Desde hace unos años se ha empezado a hablar de un giro a la derecha en Europa, pero, ¿es una realidad? ¿La derecha ha ganado la batalla final o todavía quedan mundos que superar?
Es un dogma político que, cuando la economía está en auge, los gobiernos de izquierda suelen salir victoriosos en las elecciones, mientras que, cuando va mal, son los partidos de derechas los que se llevan el gato al agua. ¿Por qué? La respuesta es muy sencilla. Cuando hay riqueza la gente quiere que ésta se distribuya, pero cuando no la hay, se busca que se genere. El planteamiento es tan simple que asusta.
Sin embargo, en el mundo en que vivimos, sin ideologías claras y líneas difusas resulta difícil creer que esto funcione. Además, ¿qué izquierda es la distribuye? ¿La socialista? ¿La social-demócrata? ¿Y qué derecha es la que crearía riqueza? ¿La liberal? ¿La conservadora? ¿La demócrata-cristiana?
Es cierto que Europa se ha inundado de color azul en los últimos años, pero, y aunque durante milenios hemos pecado de europeocentristas, el mundo no empieza ni acaba en Europa. Si miramos a EEUU, de momento, es la “izquierda” la que ostenta el poder, pero no solo allí sigue manteniéndolo. Países en auge, tales como Brasil, India o Argentina tienen gobiernos cercanos a la social democracia.
Hay quien podría pensar que en Europa ya no hay mas por lo que luchar socialmente, pero la situación que vivimos nos demuestra una y otra vez que la lucha social jamás acabara. ¡Qué orgullosos estarían algunos pensadores ilustrados de saber que 300 años después muchos de sus principios siguen teniendo validez!
Llevamos años hablando de “giro a la derecha”, pero, al parecer, este solo se está dando en Europa, un continente en recesión... Fukuyama afirmaba El fin de la historia y la muerte de las ideologías en el mundo occidental hace ya dos décadas y aseguraba la desaparición de la lucha política al haberse impuesto el neoliberalismo tras la caída del Régimen Soviético. Hay quien sugiere que la izquierda se ha quedado sin ideas, que ya no hay proyecto, y la derecha ha sabido aprovechar esto ofreciendo una luz al final del túnel. Otros consideran que en la sociedad actual, basada en el consumismo y en la opulencia, ya no hay lugar para la izquierda, y otros, dirían que no hay giro ninguno, que ya veníamos de derechas de fabrica.
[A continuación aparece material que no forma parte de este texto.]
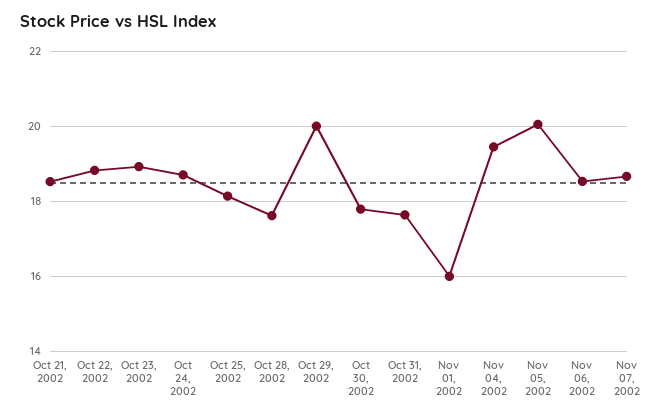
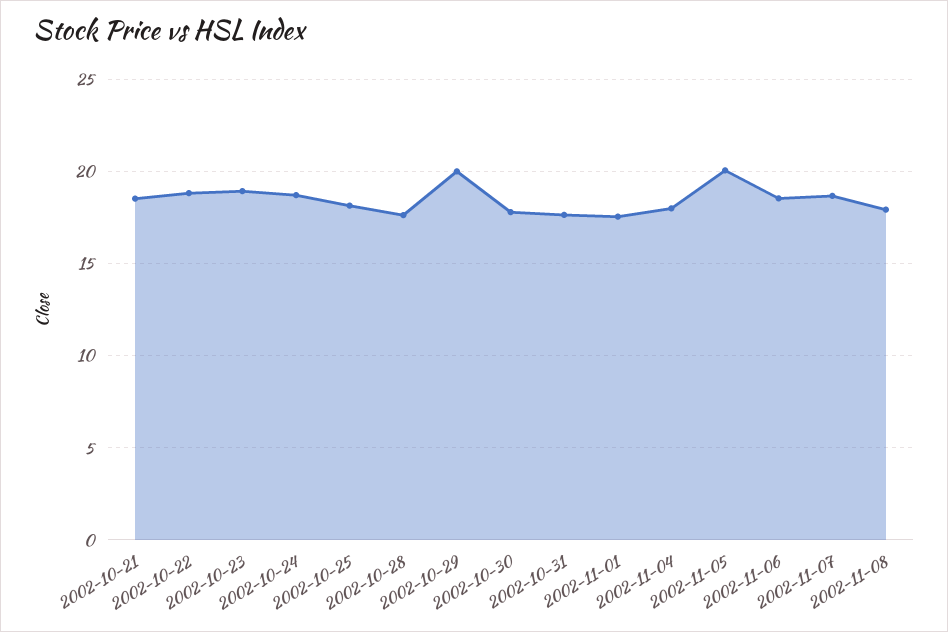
Nov 01, 2002: 16 -> 17.5
Nov 04, 2002: 19.4 -> 18
2002-11-08: none -> 18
Pero también habrá otros que sugieren que esto es parte del juego y que ahora vestimos un color, pero que en el fututo vestiremos otro. Sin embargo, ¿cómo no nos vamos a sentir los europeos desesperanzados ante todo lo que está pasando si hasta los países más zocatos se han doblegado a los deseos del liberalismo? Si Suecia, país donde nació la social-democracia, tiene el segundo gobierno de derechas de su historia, si la extrema derecha esta irrumpiendo en todos los parlamentos europeos, ¿qué esperanza queda a la alternancia política?
Sin embargo, intentando establecer las causas, me pregunto, ¿y qué más dará? Lo que debería importarnos no es como hemos llegado aquí, sino, qué va a significar en el futuro. A veces, es preferible conocer la pregunta adecuada a saber la respuesta.